I’ve been wondering how to get rtorrent to stop downloading while I’m working and go full throttle when I’m not. Even more so because I share my internet connection with 30 other people, and I can tell you, they get mad pretty fast :)

It would be nice to have a cronjob(Cron) that slows down the network load at, let’s say, 8 o’Clock in the morning and put it back full speed after 1 AM. Luckily since I already have rtorrent running in a screen instance to detach it from the console I can use the -X parameter which passes keystrokes on to the running program.

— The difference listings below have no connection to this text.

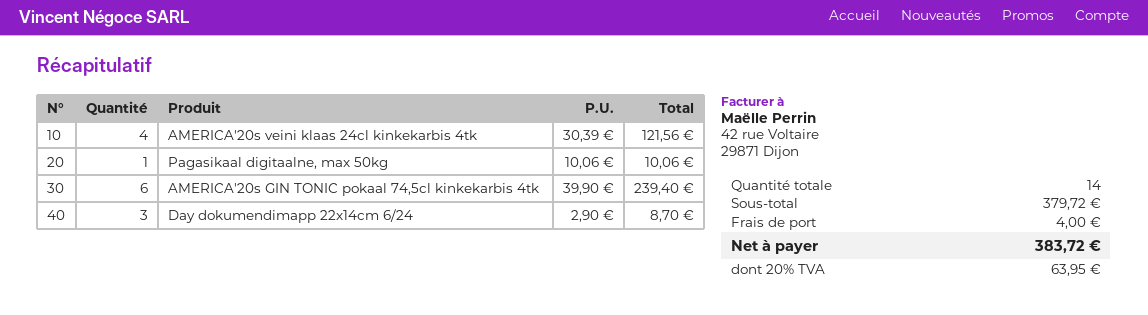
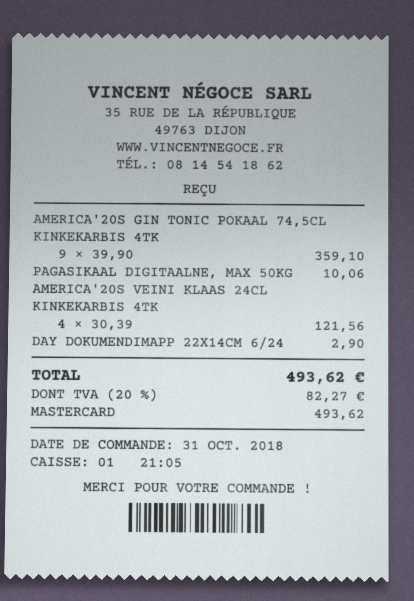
AMERICA'20s GIN TONIC pokaal 74,5cl kinkekarbis 4tk: 6 x 39.90 = 239.40 -> 9 x 39.90 = 359.10
Day dokumendimapp 22x14cm 6/24: 3 x 2.90 = 8.70 -> 1 x 2.90 = 2.90
shipping: 4.00 -> none
tax: 20% = 63.95 -> 20% = 82.27
total: 383.72 -> 493.62

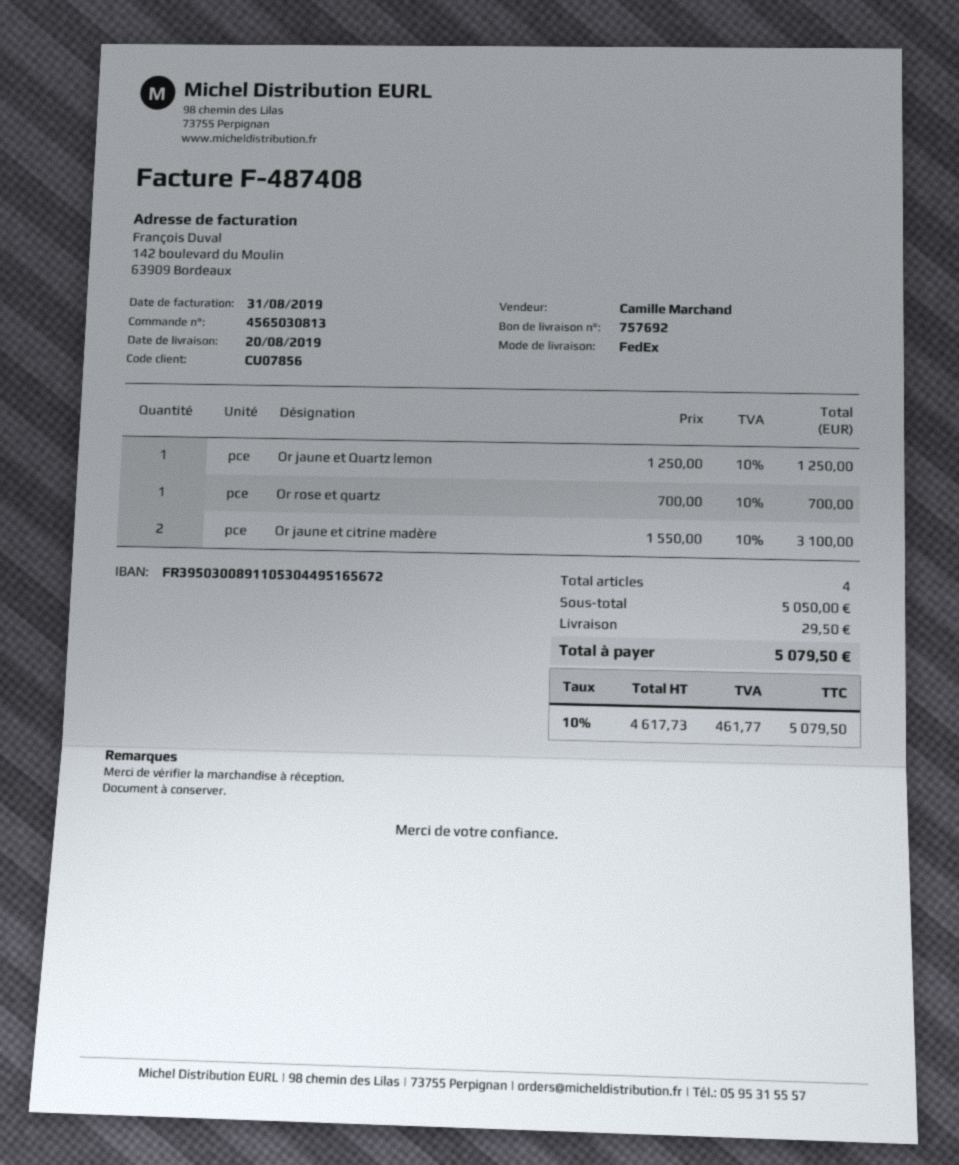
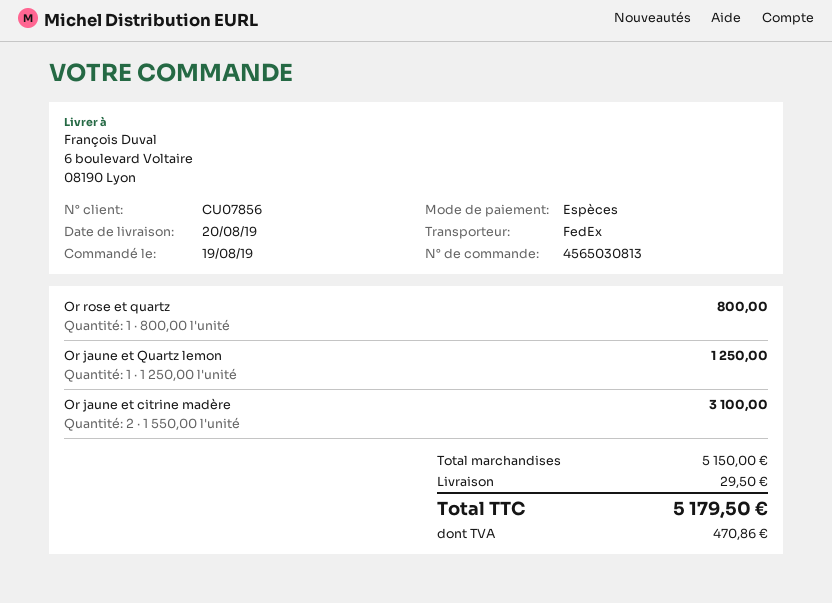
Or rose et quartz: 1 x 700.00 = 700.00 -> 1 x 800.00 = 800.00
subtotal: 5050.00 -> 5150.00
tax: 461.77 -> 470.86
total: 5079.50 -> 5179.50

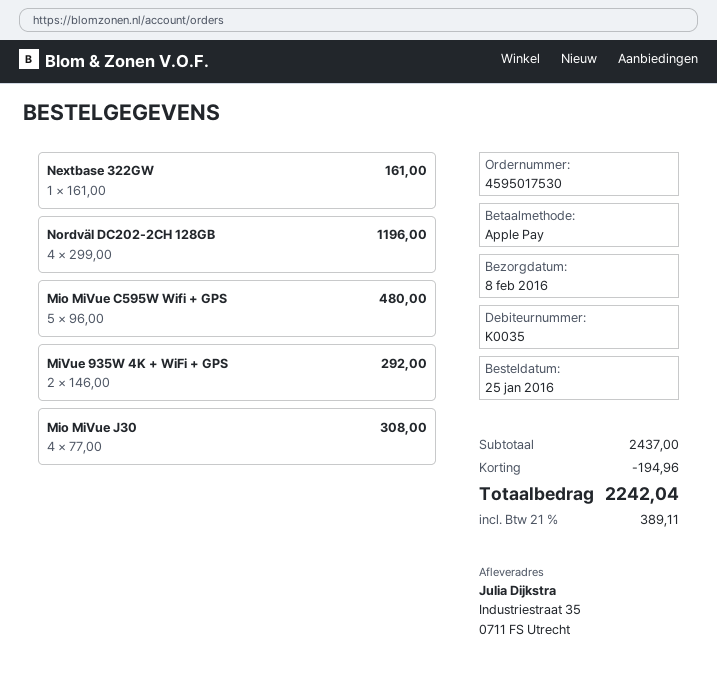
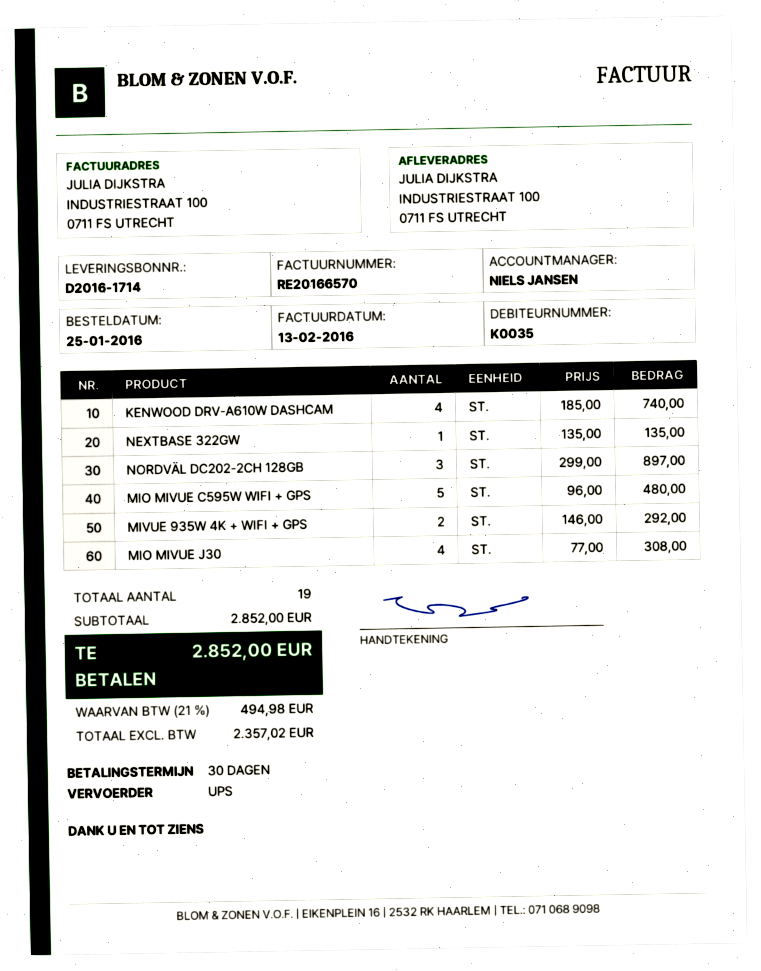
ship to: Industriestraat 35, 0711 FS Utrecht -> INDUSTRIESTRAAT 100, 0711 FS UTRECHT
Nextbase 322GW: 1 x 161.00 = 161.00 -> 1 x 135.00 = 135.00
Nordväl DC202-2CH 128GB: 4 x 299.00 = 1196.00 -> 3 x 299.00 = 897.00
KENWOOD DRV-A610W DASHCAM: none -> 4 x 185.00 = 740.00
subtotal: 2437.00 -> 2852.00
discount: 194.96 -> none
tax: 21% = 389.11 -> 21% = 494.98
total: 2242.04 -> 2852.00

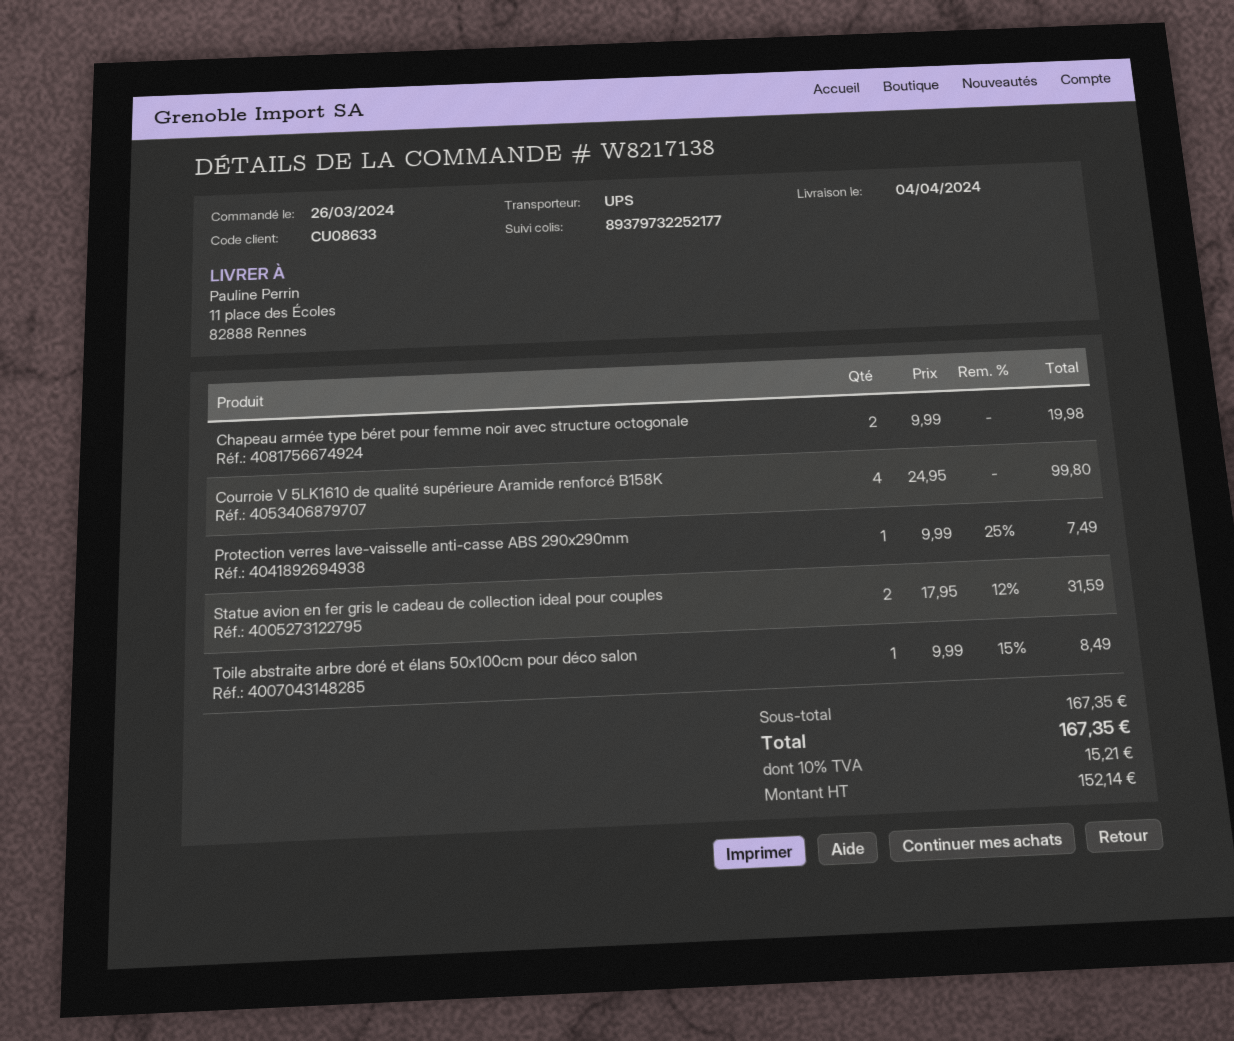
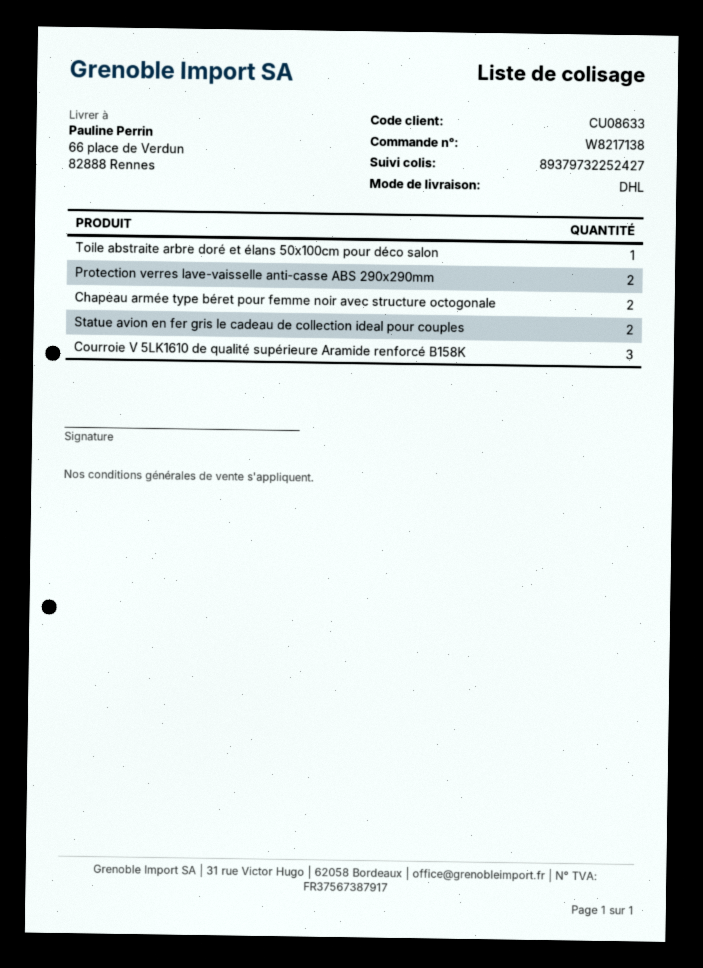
shipping method: UPS -> DHL
tracking number: 89379732252177 -> 89379732252427
ship to: 11 place des Écoles, 82888 Rennes -> 66 place de Verdun, 82888 Rennes
Courroie V 5LK1610 de qualité supérieure Aramide renforcé B158K: 4 -> 3
Protection verres lave-vaisselle anti-casse ABS 290x290mm: 1 -> 2

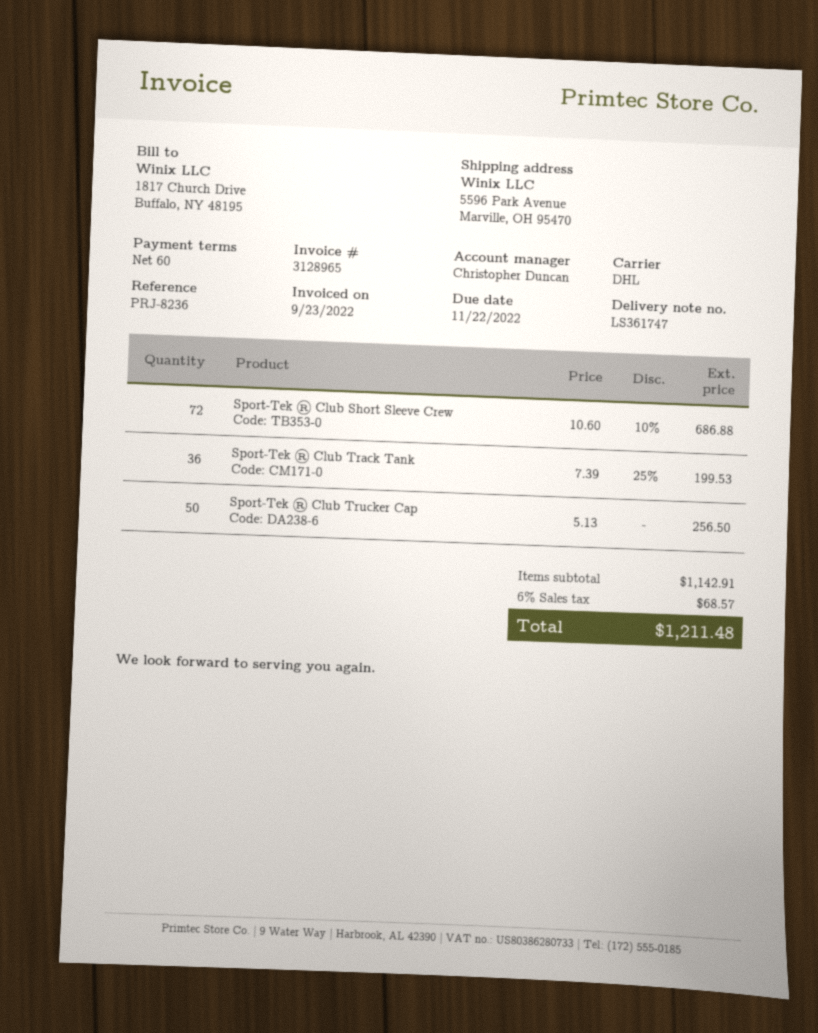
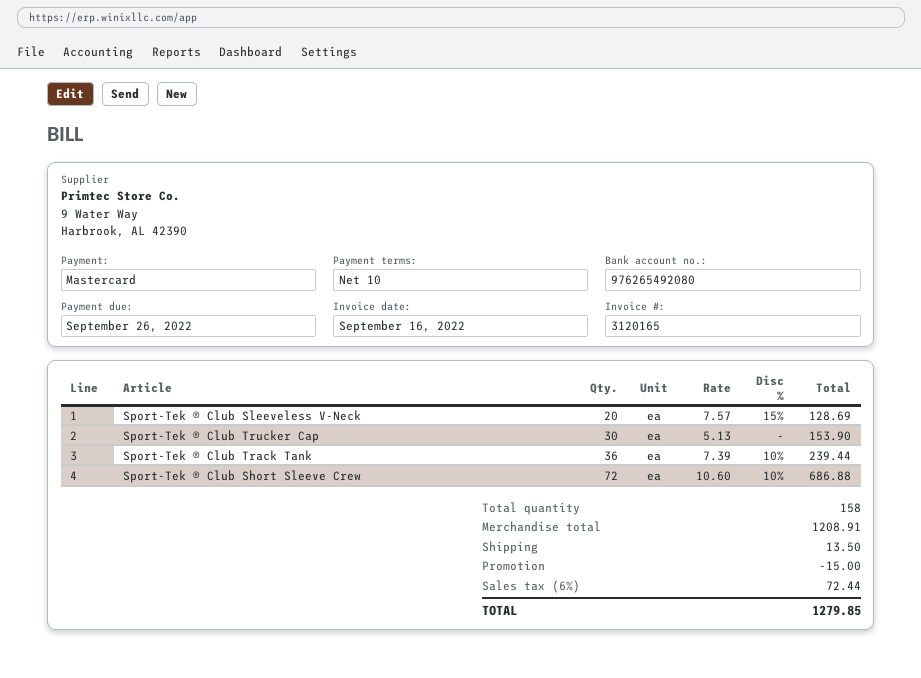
invoice number: 3128965 -> 3120165
invoice date: 2022-09-23 -> 2022-09-16
payment terms: 60 days -> 10 days
due date: 2022-11-22 -> 2022-09-26
Sport-Tek ® Club Track Tank: 36 x 7.39 - 25% = 199.53 -> 36 x 7.39 - 10% = 239.44
Sport-Tek ® Club Trucker Cap: 50 x 5.13 = 256.50 -> 30 x 5.13 = 153.90
Sport-Tek ® Club Sleeveless V-Neck: none -> 20 x 7.57 - 15% = 128.69
subtotal: 1142.91 -> 1208.91
discount: none -> 15.00
shipping: none -> 13.50
tax: 6% = 68.57 -> 6% = 72.44
total: 1211.48 -> 1279.85

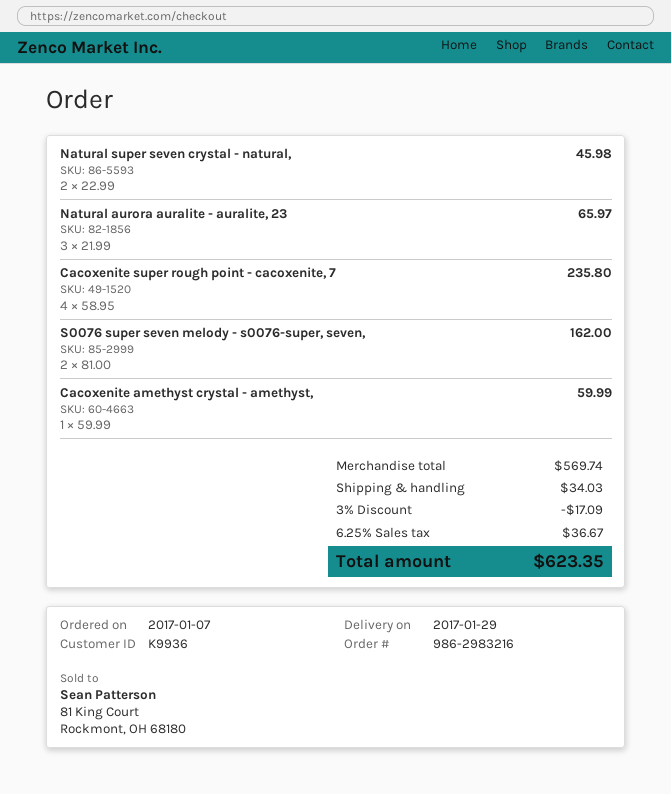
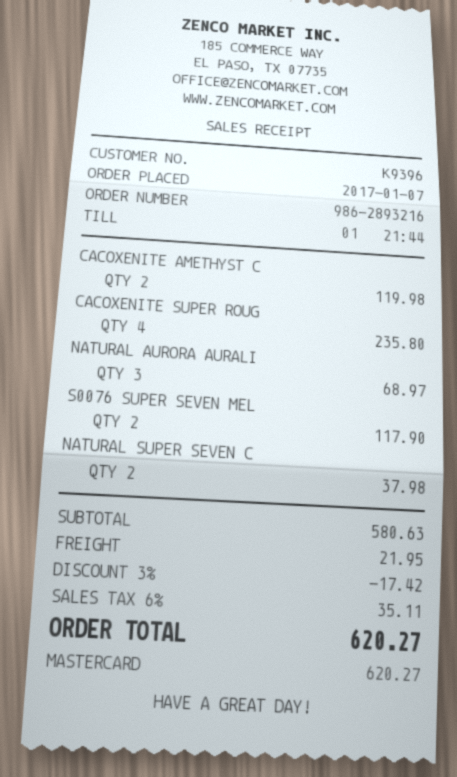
order number: 986-2983216 -> 986-2893216
customer number: K9936 -> K9396
Natural super seven crystal - natural,: 2 for 45.98 -> 2 for 37.98
Natural aurora auralite - auralite, 23: 3 for 65.97 -> 3 for 68.97
S0076 super seven melody - s0076-super, seven,: 2 for 162.00 -> 2 for 117.90
Cacoxenite amethyst crystal - amethyst,: 1 for 59.99 -> 2 for 119.98
subtotal: 569.74 -> 580.63
discount: 3% = 17.09 -> 3% = 17.42
shipping: 34.03 -> 21.95
tax: 6.25% = 36.67 -> 6% = 35.11
total: 623.35 -> 620.27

If I started rtorrent with the following command $ screen -dmS rtorrent rtorrent which creates a new, detached, screen with the name rtorrent and executes rtorrent, then I’d add the following to my crontab:

0 1 * * * screen -r rtorrent -X stuff CCCCC
0 1 * * * screen -r rtorrent -X stuff ccccc
0 7 * * * screen -r rtorrent -X stuff S
0 7 * * * screen -r rtorrent -X stuff s

What this does is, at 1 AM, remove up to 250KB/s limit (never put in more or the limit won’t be lifted) and at 7 AM throttle all uploads and downloads to 5KB/s.

Alternatively I could kill the rtorrent instance and restart it, but by doing it this way I can still use the web interface and I don’t have to preform hash checks as often (your disk will thank you).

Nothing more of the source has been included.